Khan is not complaining about the rapturous reception even if it comes right in the middle of a complex raga Saazgiri. "Frankly I don't mind, " he says with a good-natured laugh. "There must be a lot of people out there who think they don't know enough to say wah or aah and are more comfortable clapping. As long as I leave them something to take home, I am fine. "
He has been playing across the globe but the sitarist's glee at this typically Indian adoration is understandable. He has lived in LA and before that London since he was 16 and now that he is at a turning point in his career, he is looking to spend more time at home. Home is Kolkata, where he lives in a 136-year-old mansion gifted to his grandfather, the legendary Ustad Inayat Khan, by a student Rajendra Mullick. It is an ageing Kolkata mansion full of dark corners and childhood memories of listening to and practising under his uncle and father.
"I feel like I am completing a cycle, " he says. "In New York, they will applaud talent with great joy but here they connect to my music as a people with shared culture. The daad (compliment) I get here feels different from anything else anywhere. "

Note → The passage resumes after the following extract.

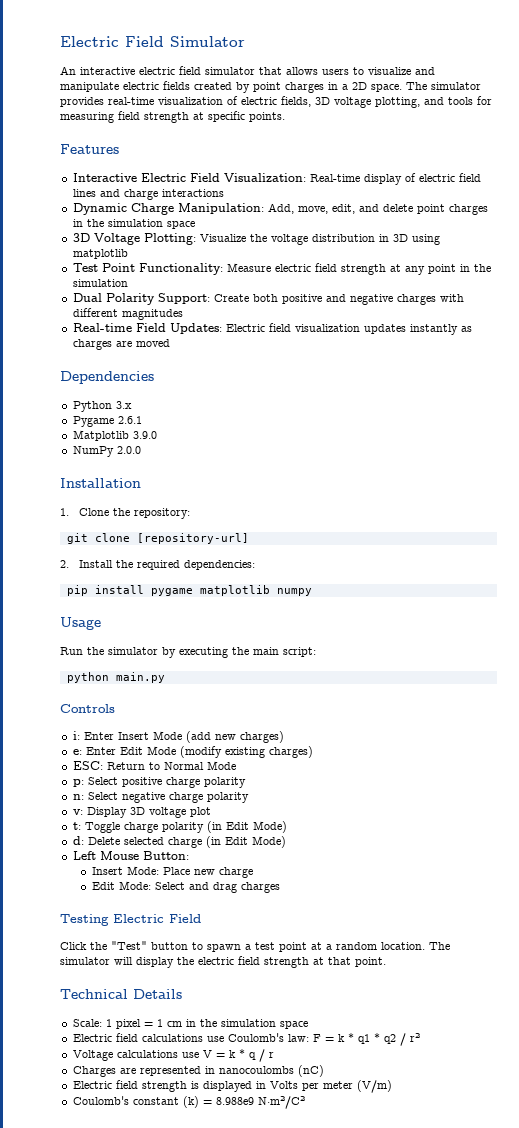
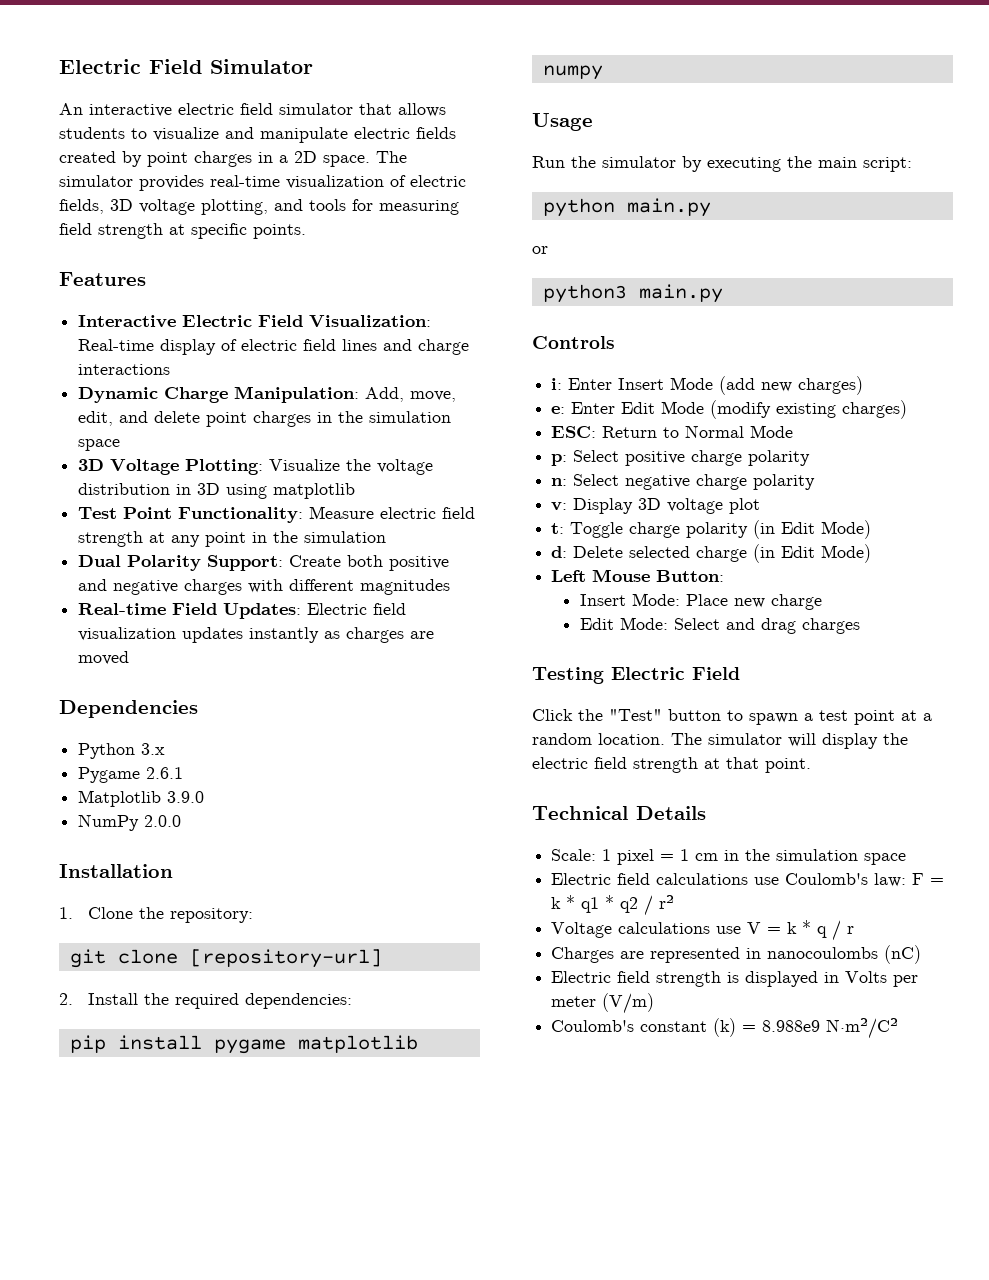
- An interactive electric field simulator that allows users to visualize and manipulate electric fields created by point charges in a 2D space.
+ An interactive electric field simulator that allows students to visualize and manipulate electric fields created by point charges in a 2D space.
+ or
+ python3 main.py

Indian classical music went to the West in the '50s and then established itself across Europe and the US. The early decades were one of rapt devotion to anything Indian and classical because it all sat in with an exotic package of culture from the East. Slowly this music lost its mystic aura, made itself at home in the West. It continues even today to be hugely popular but not quite in the way it was in the earlier decades.
"It is not like it used to be, there are fewer concerts today and Bollywood is becoming hugely popular. There is also great demand for world music, news sounds and collaborations but pure classical. . . " says Khan. Ironically, home is not what it used to be either and no one is more keenly aware of this than Khan. "This is a time of incredible change in India. The visual element is more important than anything else in entertainment today, " he says. "But we owe that to the present generation to hang on to important aspects of our traditions. This is who we are, isn't it?"